Instructions to follow: Using the records below, repeat exactly the lines from the one holding "[805,372,861,390] // //..." through the one holding "[146,552,246,565] Firestore ->", both ends included, and no others.

──────── Data ────────

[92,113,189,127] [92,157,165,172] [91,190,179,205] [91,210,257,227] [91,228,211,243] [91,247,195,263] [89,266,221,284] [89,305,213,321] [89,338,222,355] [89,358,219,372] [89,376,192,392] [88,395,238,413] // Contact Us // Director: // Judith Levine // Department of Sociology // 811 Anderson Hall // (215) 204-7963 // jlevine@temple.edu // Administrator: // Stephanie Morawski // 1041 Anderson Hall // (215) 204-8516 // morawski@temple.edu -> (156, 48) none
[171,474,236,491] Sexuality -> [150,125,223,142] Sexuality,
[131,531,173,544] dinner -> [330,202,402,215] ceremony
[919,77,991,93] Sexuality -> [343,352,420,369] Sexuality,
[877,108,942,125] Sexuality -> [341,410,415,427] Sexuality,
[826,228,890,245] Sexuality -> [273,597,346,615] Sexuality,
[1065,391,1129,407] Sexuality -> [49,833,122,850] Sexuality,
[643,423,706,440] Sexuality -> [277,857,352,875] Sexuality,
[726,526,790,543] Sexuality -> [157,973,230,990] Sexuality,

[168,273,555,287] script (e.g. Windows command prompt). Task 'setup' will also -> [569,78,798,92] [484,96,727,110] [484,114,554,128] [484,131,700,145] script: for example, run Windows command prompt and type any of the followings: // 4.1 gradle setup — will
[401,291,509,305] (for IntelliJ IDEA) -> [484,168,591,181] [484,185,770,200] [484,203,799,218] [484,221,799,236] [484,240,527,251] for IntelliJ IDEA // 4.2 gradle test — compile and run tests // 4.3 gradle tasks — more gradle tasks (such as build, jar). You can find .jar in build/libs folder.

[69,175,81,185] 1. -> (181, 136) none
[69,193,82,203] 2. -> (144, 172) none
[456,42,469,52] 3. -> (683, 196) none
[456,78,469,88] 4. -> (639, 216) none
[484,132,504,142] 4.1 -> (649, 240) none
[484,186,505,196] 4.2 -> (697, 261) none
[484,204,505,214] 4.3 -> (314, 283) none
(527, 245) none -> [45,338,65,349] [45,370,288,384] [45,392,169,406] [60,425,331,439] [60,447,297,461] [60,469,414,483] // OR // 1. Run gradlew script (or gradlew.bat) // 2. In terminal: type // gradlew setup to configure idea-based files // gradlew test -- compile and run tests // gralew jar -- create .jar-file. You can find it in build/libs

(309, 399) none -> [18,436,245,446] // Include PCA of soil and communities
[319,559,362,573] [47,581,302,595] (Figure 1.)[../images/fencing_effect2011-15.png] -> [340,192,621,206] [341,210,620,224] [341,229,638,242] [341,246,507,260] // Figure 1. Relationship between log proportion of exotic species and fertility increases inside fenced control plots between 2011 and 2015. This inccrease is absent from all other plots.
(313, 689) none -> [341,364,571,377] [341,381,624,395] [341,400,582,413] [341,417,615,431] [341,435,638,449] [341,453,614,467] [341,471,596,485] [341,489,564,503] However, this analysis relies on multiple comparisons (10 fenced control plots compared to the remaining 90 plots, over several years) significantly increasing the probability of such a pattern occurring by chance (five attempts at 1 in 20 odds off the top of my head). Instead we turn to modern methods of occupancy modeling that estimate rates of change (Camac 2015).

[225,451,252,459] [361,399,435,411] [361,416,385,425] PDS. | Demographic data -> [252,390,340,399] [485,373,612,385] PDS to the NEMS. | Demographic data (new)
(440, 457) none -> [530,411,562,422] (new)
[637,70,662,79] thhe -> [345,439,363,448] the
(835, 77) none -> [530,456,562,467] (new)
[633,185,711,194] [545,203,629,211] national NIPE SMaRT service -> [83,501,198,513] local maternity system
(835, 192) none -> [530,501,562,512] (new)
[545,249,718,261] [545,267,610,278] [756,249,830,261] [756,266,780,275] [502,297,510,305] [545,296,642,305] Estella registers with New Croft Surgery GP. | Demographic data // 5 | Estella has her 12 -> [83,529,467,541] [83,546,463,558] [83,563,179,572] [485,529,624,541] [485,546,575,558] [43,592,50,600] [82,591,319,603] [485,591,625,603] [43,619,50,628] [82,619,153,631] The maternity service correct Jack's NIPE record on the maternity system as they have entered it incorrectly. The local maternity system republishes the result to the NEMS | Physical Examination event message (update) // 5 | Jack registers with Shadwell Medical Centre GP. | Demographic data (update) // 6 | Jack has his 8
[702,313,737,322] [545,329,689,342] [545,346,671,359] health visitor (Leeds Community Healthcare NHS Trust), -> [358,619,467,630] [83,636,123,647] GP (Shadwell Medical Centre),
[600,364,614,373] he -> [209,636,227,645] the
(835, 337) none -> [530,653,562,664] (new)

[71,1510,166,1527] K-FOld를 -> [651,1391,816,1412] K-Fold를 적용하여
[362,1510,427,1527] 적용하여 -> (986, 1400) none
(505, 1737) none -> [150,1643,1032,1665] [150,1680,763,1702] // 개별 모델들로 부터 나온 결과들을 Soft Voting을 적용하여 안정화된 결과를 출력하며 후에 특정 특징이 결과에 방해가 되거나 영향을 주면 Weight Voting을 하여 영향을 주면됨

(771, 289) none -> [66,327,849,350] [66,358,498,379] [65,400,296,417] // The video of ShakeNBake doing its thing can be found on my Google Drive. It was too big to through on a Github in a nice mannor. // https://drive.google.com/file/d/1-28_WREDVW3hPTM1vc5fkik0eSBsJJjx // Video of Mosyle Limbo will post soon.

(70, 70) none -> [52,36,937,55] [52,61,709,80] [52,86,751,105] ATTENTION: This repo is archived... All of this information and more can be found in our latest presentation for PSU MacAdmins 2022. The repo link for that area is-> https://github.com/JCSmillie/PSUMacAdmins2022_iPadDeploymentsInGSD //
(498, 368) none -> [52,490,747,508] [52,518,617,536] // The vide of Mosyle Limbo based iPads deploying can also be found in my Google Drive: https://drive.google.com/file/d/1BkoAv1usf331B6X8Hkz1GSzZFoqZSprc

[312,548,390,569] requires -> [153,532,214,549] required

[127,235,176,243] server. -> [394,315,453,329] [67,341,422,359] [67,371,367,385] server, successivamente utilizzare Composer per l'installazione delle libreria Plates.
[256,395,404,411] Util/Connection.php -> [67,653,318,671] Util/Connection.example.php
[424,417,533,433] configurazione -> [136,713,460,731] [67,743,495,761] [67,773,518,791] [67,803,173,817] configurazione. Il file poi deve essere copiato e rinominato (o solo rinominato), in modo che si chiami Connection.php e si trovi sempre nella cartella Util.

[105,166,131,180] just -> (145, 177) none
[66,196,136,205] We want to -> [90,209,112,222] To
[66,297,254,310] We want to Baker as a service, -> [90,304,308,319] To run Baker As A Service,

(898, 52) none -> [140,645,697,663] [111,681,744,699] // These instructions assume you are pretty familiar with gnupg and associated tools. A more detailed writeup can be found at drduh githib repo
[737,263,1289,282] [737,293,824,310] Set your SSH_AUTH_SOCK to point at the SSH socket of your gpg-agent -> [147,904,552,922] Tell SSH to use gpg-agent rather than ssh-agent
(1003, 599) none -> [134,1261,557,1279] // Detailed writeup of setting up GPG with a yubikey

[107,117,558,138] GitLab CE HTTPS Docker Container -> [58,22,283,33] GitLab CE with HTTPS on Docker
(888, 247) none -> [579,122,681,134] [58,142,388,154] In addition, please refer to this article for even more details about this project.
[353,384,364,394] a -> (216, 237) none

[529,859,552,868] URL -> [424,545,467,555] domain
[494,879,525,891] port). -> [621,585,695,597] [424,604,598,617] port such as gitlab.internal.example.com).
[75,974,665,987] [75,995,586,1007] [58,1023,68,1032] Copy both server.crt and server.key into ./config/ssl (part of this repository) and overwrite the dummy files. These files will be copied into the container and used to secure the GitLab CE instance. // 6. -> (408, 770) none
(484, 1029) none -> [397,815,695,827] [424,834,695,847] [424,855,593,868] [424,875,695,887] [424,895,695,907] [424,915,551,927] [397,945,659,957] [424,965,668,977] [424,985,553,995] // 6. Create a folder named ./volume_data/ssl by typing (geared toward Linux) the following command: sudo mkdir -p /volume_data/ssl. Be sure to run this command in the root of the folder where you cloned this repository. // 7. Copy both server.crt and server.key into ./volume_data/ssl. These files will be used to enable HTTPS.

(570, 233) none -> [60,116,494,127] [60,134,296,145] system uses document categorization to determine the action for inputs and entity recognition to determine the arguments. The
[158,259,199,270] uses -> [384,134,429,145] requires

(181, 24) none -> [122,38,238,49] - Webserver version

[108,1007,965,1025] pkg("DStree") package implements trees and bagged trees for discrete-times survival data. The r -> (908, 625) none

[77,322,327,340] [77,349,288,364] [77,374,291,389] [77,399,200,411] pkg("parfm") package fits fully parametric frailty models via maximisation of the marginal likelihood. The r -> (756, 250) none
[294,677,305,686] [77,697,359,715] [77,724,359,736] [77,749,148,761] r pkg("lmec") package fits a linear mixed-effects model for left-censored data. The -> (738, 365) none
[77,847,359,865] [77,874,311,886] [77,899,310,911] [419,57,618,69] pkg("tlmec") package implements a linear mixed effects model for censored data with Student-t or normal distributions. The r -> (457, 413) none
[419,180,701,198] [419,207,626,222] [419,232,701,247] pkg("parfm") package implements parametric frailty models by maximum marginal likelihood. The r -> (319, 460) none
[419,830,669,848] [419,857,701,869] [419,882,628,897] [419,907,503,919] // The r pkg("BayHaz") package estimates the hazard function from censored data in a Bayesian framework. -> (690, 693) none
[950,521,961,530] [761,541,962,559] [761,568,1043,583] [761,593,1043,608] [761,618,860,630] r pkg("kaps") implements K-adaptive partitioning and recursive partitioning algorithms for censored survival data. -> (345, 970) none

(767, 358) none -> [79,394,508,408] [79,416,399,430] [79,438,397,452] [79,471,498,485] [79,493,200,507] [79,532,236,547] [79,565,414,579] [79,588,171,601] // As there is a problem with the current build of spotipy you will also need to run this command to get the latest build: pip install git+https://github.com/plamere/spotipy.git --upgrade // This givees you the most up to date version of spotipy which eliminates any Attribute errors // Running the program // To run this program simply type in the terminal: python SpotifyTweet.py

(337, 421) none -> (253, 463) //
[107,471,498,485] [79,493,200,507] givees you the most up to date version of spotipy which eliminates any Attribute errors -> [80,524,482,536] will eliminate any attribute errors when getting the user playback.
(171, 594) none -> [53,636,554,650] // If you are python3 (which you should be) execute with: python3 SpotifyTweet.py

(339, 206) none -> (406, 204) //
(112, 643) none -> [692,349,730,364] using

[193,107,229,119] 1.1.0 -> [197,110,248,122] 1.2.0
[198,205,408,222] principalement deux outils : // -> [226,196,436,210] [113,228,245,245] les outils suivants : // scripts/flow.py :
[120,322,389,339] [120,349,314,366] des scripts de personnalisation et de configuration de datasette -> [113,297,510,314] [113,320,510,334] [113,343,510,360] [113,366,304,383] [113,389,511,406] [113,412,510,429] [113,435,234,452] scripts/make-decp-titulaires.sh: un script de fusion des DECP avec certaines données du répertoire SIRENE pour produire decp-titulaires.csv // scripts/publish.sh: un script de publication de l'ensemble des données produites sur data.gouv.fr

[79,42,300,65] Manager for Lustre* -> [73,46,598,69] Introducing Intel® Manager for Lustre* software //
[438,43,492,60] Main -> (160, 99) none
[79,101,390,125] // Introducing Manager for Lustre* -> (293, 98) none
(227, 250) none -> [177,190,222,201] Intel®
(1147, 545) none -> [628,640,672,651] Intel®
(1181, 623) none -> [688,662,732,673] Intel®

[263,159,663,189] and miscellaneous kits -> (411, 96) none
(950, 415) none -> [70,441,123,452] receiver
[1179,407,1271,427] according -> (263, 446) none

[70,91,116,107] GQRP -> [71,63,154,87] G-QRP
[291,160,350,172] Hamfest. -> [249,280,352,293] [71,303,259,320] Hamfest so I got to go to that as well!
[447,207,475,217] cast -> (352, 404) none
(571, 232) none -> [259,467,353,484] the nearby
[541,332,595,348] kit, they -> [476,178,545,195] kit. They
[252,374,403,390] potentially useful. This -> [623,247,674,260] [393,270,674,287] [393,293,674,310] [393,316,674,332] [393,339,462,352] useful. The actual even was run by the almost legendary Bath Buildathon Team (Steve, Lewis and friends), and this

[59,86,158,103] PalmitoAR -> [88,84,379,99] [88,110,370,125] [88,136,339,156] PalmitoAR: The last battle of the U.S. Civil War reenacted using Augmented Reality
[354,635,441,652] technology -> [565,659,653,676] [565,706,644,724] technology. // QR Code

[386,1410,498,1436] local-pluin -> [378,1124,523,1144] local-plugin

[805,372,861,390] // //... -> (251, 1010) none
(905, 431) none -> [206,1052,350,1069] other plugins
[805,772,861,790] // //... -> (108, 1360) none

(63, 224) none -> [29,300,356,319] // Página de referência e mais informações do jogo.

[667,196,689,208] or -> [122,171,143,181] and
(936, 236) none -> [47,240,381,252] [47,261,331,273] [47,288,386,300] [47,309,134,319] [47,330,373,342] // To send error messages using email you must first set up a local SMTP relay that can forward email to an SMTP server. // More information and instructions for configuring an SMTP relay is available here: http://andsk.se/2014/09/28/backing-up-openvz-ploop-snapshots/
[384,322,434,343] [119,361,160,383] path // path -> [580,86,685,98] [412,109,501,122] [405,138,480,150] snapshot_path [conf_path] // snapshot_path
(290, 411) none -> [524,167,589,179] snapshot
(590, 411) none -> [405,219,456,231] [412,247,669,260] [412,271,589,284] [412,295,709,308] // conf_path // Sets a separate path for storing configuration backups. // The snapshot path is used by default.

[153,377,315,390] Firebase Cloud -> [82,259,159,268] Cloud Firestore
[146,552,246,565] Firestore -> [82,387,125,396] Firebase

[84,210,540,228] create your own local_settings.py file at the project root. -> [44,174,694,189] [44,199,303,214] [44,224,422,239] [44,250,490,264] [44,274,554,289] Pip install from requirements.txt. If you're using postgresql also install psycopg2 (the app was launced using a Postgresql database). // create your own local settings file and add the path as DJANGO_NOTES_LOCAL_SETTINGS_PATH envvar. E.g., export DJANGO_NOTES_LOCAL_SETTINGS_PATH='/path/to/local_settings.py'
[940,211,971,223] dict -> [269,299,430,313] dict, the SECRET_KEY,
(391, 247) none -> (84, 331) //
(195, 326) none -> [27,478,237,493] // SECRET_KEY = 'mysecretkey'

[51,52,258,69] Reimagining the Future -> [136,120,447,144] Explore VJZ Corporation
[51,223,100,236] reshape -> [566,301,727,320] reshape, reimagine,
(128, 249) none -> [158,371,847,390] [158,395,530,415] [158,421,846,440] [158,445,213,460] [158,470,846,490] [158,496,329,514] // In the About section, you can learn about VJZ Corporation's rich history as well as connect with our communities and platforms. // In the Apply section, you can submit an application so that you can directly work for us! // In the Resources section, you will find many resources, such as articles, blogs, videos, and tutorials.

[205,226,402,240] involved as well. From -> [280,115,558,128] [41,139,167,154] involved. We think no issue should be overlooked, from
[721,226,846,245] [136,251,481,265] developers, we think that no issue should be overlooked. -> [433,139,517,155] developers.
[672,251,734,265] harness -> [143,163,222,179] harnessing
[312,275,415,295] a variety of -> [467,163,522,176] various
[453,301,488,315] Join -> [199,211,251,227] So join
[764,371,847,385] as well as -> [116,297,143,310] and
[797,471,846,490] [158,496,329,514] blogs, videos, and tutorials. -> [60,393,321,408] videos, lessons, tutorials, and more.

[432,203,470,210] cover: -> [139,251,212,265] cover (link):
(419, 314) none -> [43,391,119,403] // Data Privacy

────────

Response:
[805,372,861,390] // //... -> (251, 1010) none
(905, 431) none -> [206,1052,350,1069] other plugins
[805,772,861,790] // //... -> (108, 1360) none

(63, 224) none -> [29,300,356,319] // Página de referência e mais informações do jogo.

[667,196,689,208] or -> [122,171,143,181] and
(936, 236) none -> [47,240,381,252] [47,261,331,273] [47,288,386,300] [47,309,134,319] [47,330,373,342] // To send error messages using email you must first set up a local SMTP relay that can forward email to an SMTP server. // More information and instructions for configuring an SMTP relay is available here: http://andsk.se/2014/09/28/backing-up-openvz-ploop-snapshots/
[384,322,434,343] [119,361,160,383] path // path -> [580,86,685,98] [412,109,501,122] [405,138,480,150] snapshot_path [conf_path] // snapshot_path
(290, 411) none -> [524,167,589,179] snapshot
(590, 411) none -> [405,219,456,231] [412,247,669,260] [412,271,589,284] [412,295,709,308] // conf_path // Sets a separate path for storing configuration backups. // The snapshot path is used by default.

[153,377,315,390] Firebase Cloud -> [82,259,159,268] Cloud Firestore
[146,552,246,565] Firestore -> [82,387,125,396] Firebase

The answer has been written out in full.